● WHAT THE TASK REQUIRES: The records that follow are to be repeated exactly, with the pictures removed.

--------------------------------------------------

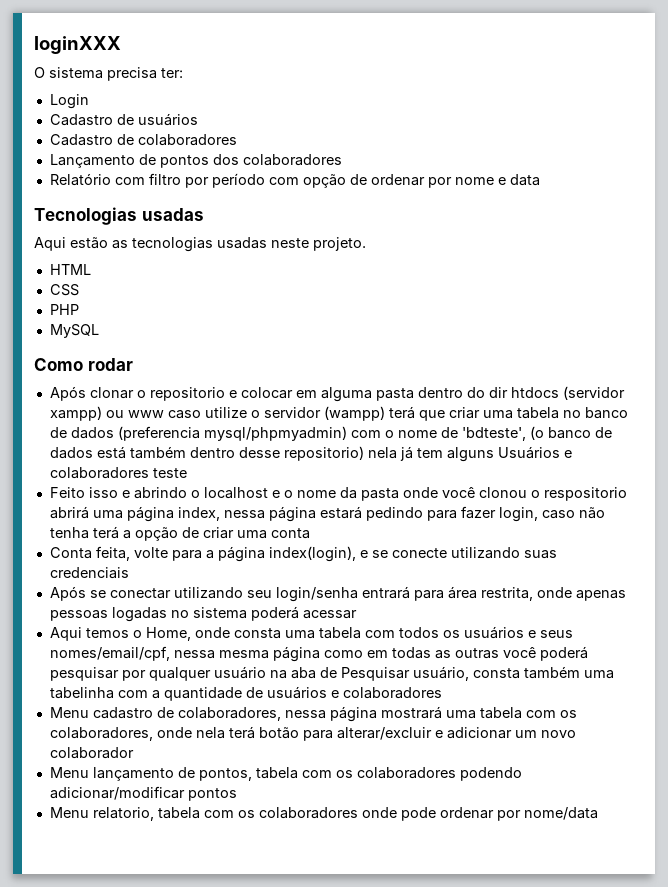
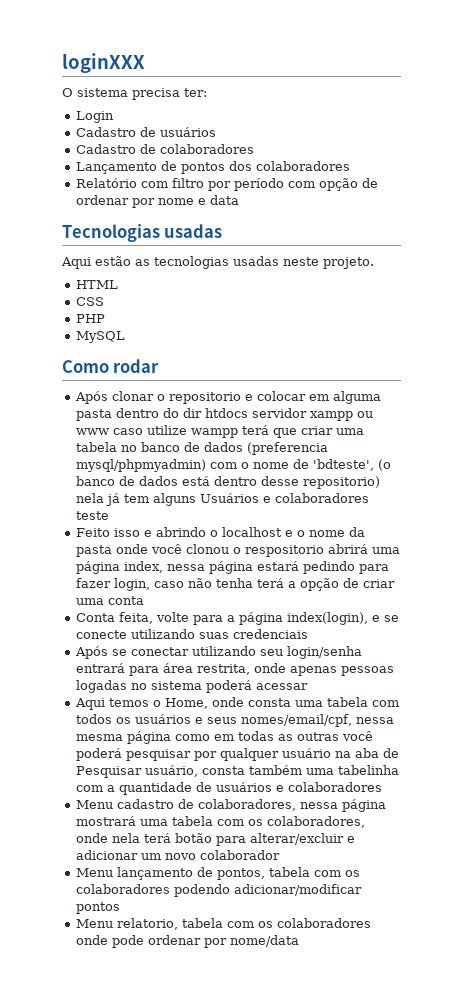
[562,386,625,400] [49,406,102,421] (servidor xampp) -> [252,408,354,421] servidor xampp
[250,406,385,421] o servidor (wampp) -> [191,428,239,438] wampp
[129,446,186,459] também -> (211, 481) none

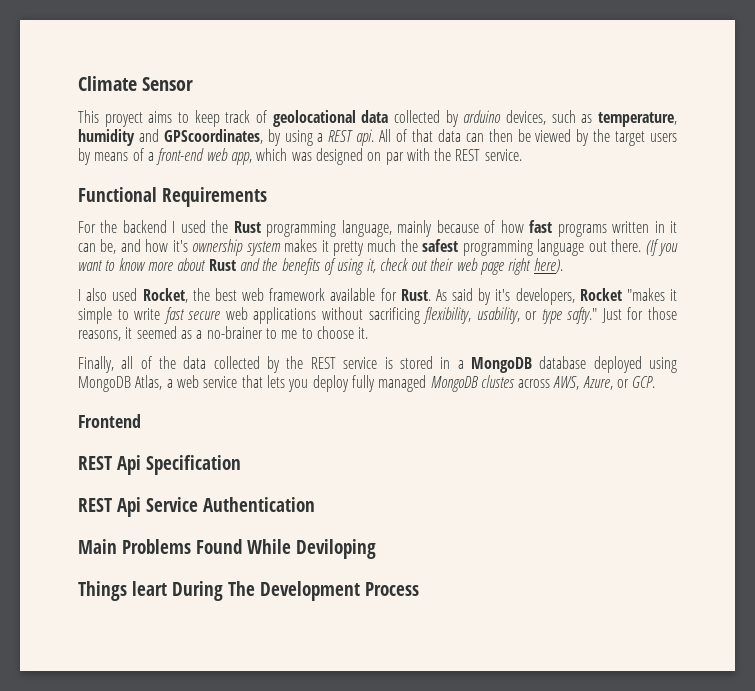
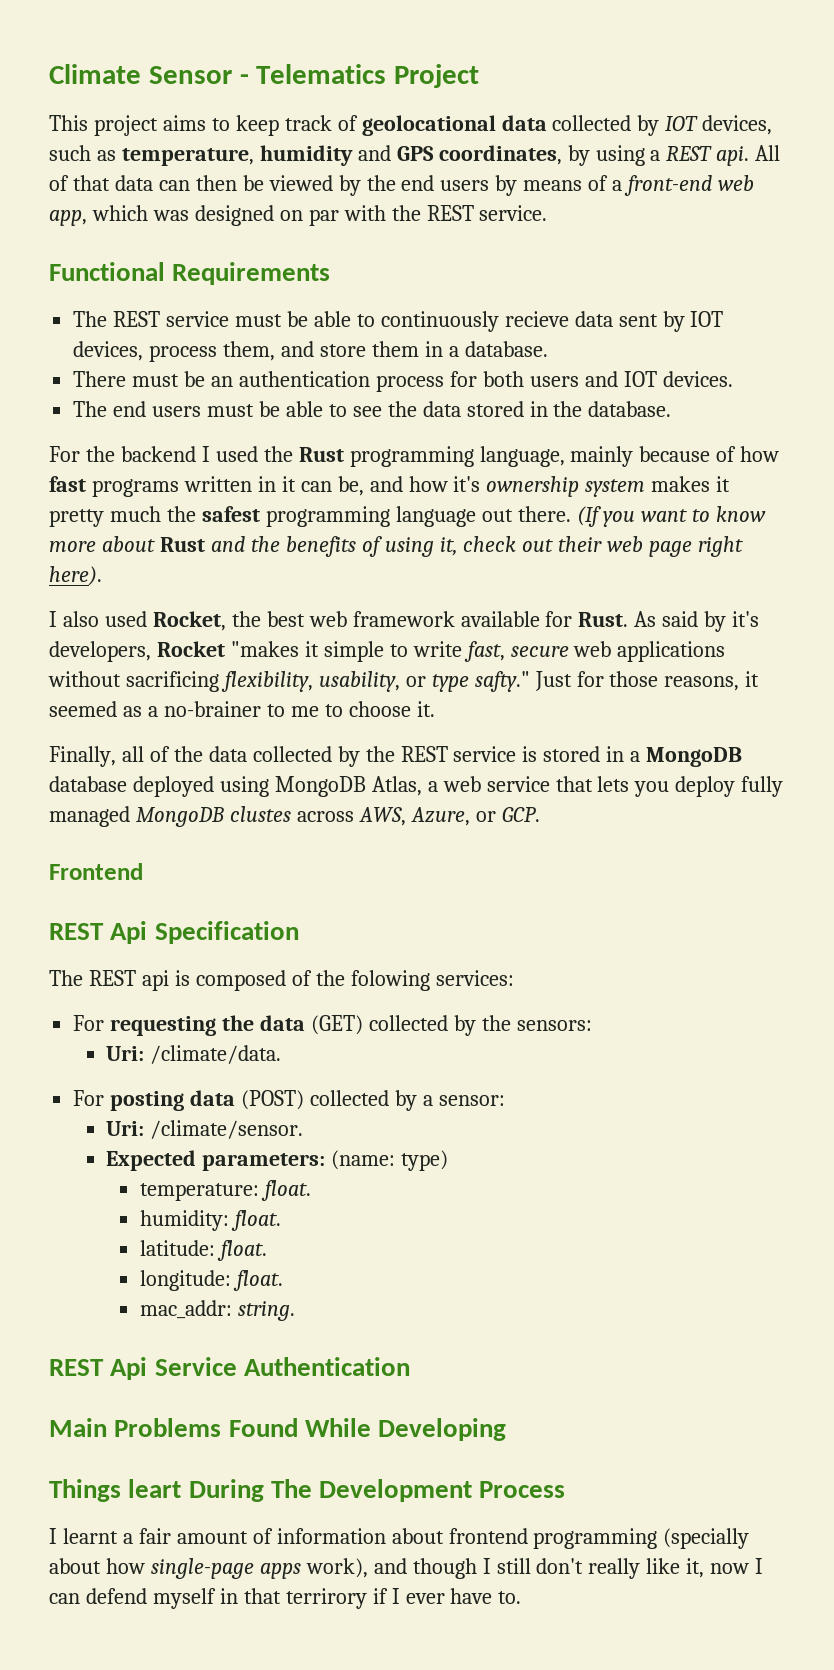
(194, 84) none -> [239,64,480,88] - Telematics Project
[104,112,143,127] proyect -> [93,115,158,136] project
[463,110,502,123] arduino -> [665,116,699,131] IOT
[163,129,263,144] GPScoordinates, -> [396,145,562,165] GPS coordinates,
[615,131,646,146] target -> [401,175,435,191] end
(267, 197) none -> [73,311,724,332] [73,341,548,362] [73,371,733,392] [73,401,672,417] // The REST service must be able to continuously recieve data sent by IOT devices, process them, and store them in a database. // There must be an authentication process for both users and IOT devices. // The end users must be able to see the data stored in the database.
[163,307,185,324] fast -> [463,641,505,662] fast,
(241, 465) none -> [49,970,514,991] [73,1015,592,1036] [106,1045,282,1064] [73,1090,505,1111] [106,1120,304,1139] [106,1150,449,1171] [139,1180,311,1201] [139,1210,281,1231] [139,1240,267,1261] [139,1270,283,1291] [139,1300,295,1321] // The REST api is composed of the folowing services: // For requesting the data (GET) collected by the sensors: // Uri: /climate/data. // For posting data (POST) collected by a sensor: // Uri: /climate/sensor. // Expected parameters: (name: type) // temperature: float. // humidity: float. // latitude: float. // longitude: float. // mac_addr: string.
[296,539,376,559] Deviloping -> [378,1418,507,1441] Developing
(419, 589) none -> [49,1528,750,1549] [49,1558,764,1579] [49,1588,522,1609] // I learnt a fair amount of information about frontend programming (specially about how single-page apps work), and though I still don't really like it, now I can defend myself in that terrirory if I ever have to.

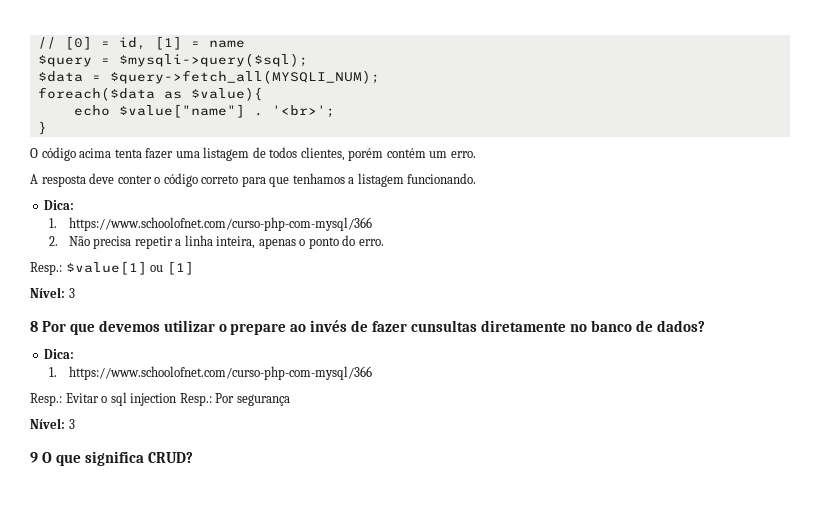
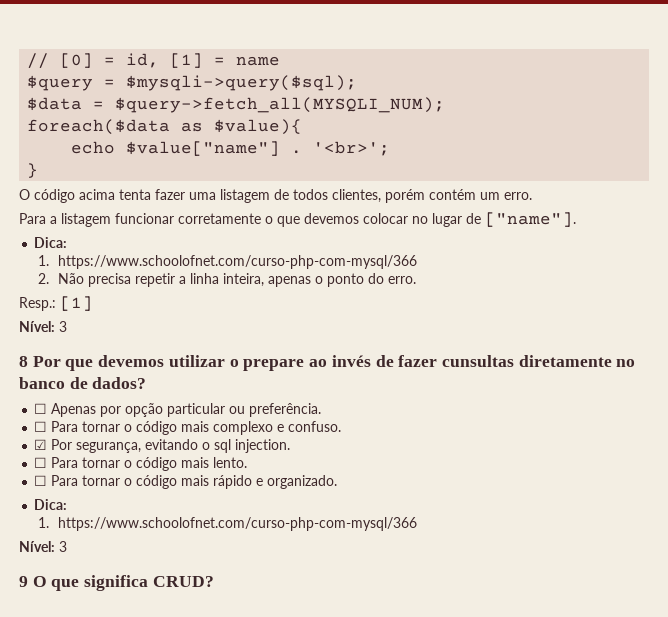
[30,173,477,187] A resposta deve conter o código correto para que tenhamos a listagem funcionando. -> [19,212,576,227] Para a listagem funcionar corretamente o que devemos colocar no lugar de ["name"].
[65,261,164,275] $value[1] ou -> (56, 304) none
[44,349,75,359] [49,366,372,380] [30,392,290,406] Dica: // 1. https://www.schoolofnet.com/curso-php-com-mysql/366 // Resp.: Evitar o sql injection Resp.: Por segurança -> [34,403,322,417] [34,421,342,435] [34,439,291,453] [34,457,248,471] [34,475,338,489] [34,499,68,510] [38,517,417,531] ☐ Apenas por opção particular ou preferência. // ☐ Para tornar o código mais complexo e confuso. // ☑ Por segurança, evitando o sql injection. // ☐ Para tornar o código mais lento. // ☐ Para tornar o código mais rápido e organizado. // Dica: // 1. https://www.schoolofnet.com/curso-php-com-mysql/366

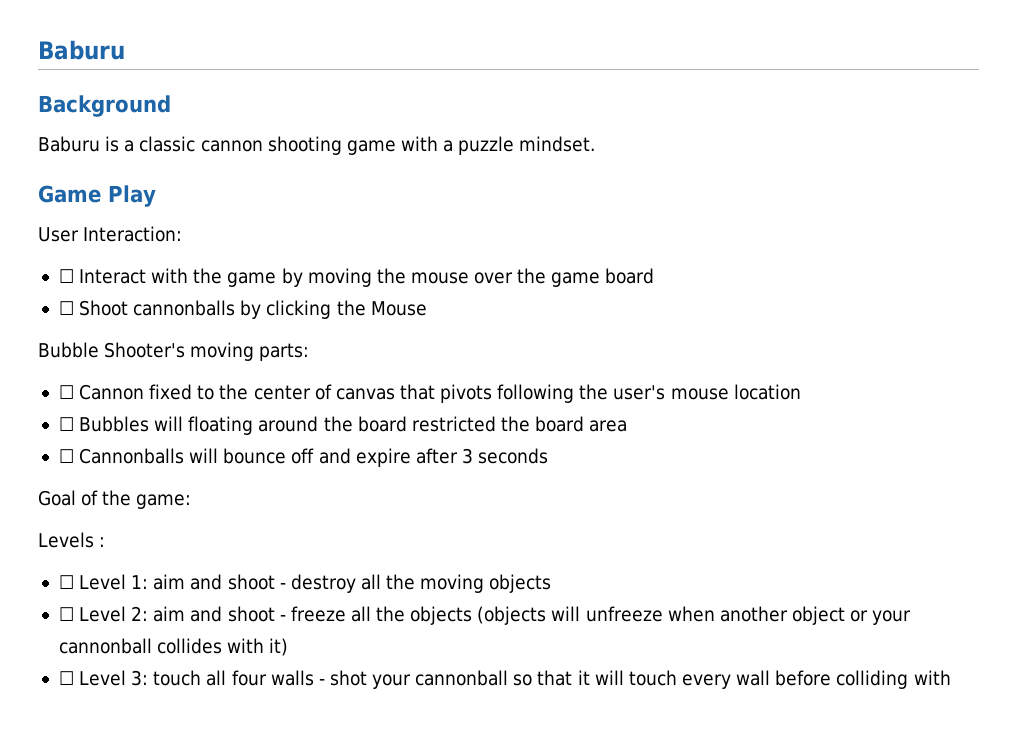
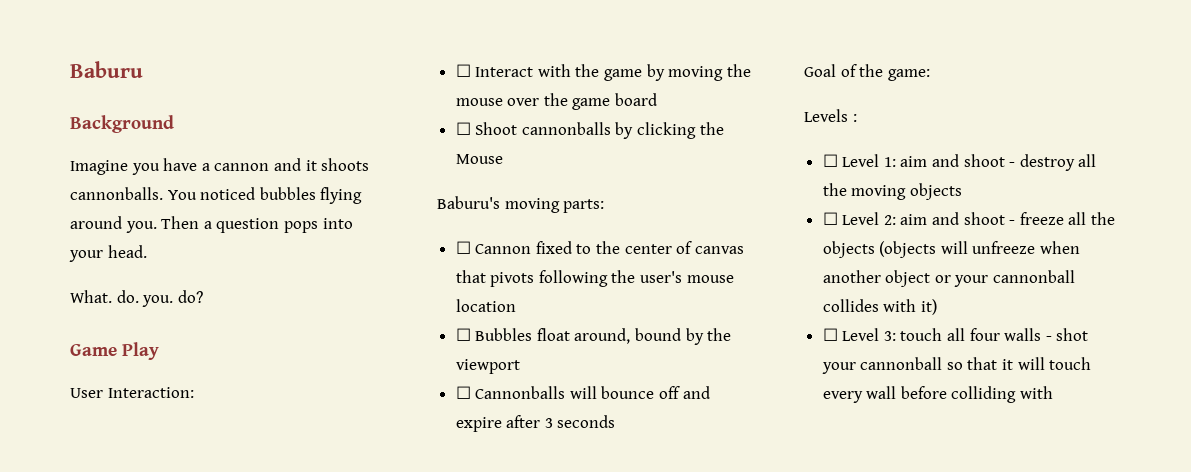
[38,136,596,155] Baburu is a classic cannon shooting game with a puzzle mindset. -> [70,158,370,175] [70,187,363,204] [70,216,353,233] [69,245,147,262] [70,290,203,307] Imagine you have a cannon and it shoots cannonballs. You noticed bubbles flying around you. Then a question pops into your head. // What. do. you. do?
[38,342,186,358] Bubble Shooter's -> [437,196,500,209] Baburu's
[154,416,628,435] will floating around the board restricted the board area -> [536,328,732,345] [455,359,520,374] float around, bound by the viewport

--------------------------------------------------

● OUTPUT BELOW:
[562,386,625,400] [49,406,102,421] (servidor xampp) -> [252,408,354,421] servidor xampp
[250,406,385,421] o servidor (wampp) -> [191,428,239,438] wampp
[129,446,186,459] também -> (211, 481) none

(194, 84) none -> [239,64,480,88] - Telematics Project
[104,112,143,127] proyect -> [93,115,158,136] project
[463,110,502,123] arduino -> [665,116,699,131] IOT
[163,129,263,144] GPScoordinates, -> [396,145,562,165] GPS coordinates,
[615,131,646,146] target -> [401,175,435,191] end
(267, 197) none -> [73,311,724,332] [73,341,548,362] [73,371,733,392] [73,401,672,417] // The REST service must be able to continuously recieve data sent by IOT devices, process them, and store them in a database. // There must be an authentication process for both users and IOT devices. // The end users must be able to see the data stored in the database.
[163,307,185,324] fast -> [463,641,505,662] fast,
(241, 465) none -> [49,970,514,991] [73,1015,592,1036] [106,1045,282,1064] [73,1090,505,1111] [106,1120,304,1139] [106,1150,449,1171] [139,1180,311,1201] [139,1210,281,1231] [139,1240,267,1261] [139,1270,283,1291] [139,1300,295,1321] // The REST api is composed of the folowing services: // For requesting the data (GET) collected by the sensors: // Uri: /climate/data. // For posting data (POST) collected by a sensor: // Uri: /climate/sensor. // Expected parameters: (name: type) // temperature: float. // humidity: float. // latitude: float. // longitude: float. // mac_addr: string.
[296,539,376,559] Deviloping -> [378,1418,507,1441] Developing
(419, 589) none -> [49,1528,750,1549] [49,1558,764,1579] [49,1588,522,1609] // I learnt a fair amount of information about frontend programming (specially about how single-page apps work), and though I still don't really like it, now I can defend myself in that terrirory if I ever have to.

[30,173,477,187] A resposta deve conter o código correto para que tenhamos a listagem funcionando. -> [19,212,576,227] Para a listagem funcionar corretamente o que devemos colocar no lugar de ["name"].
[65,261,164,275] $value[1] ou -> (56, 304) none
[44,349,75,359] [49,366,372,380] [30,392,290,406] Dica: // 1. https://www.schoolofnet.com/curso-php-com-mysql/366 // Resp.: Evitar o sql injection Resp.: Por segurança -> [34,403,322,417] [34,421,342,435] [34,439,291,453] [34,457,248,471] [34,475,338,489] [34,499,68,510] [38,517,417,531] ☐ Apenas por opção particular ou preferência. // ☐ Para tornar o código mais complexo e confuso. // ☑ Por segurança, evitando o sql injection. // ☐ Para tornar o código mais lento. // ☐ Para tornar o código mais rápido e organizado. // Dica: // 1. https://www.schoolofnet.com/curso-php-com-mysql/366

[38,136,596,155] Baburu is a classic cannon shooting game with a puzzle mindset. -> [70,158,370,175] [70,187,363,204] [70,216,353,233] [69,245,147,262] [70,290,203,307] Imagine you have a cannon and it shoots cannonballs. You noticed bubbles flying around you. Then a question pops into your head. // What. do. you. do?
[38,342,186,358] Bubble Shooter's -> [437,196,500,209] Baburu's
[154,416,628,435] will floating around the board restricted the board area -> [536,328,732,345] [455,359,520,374] float around, bound by the viewport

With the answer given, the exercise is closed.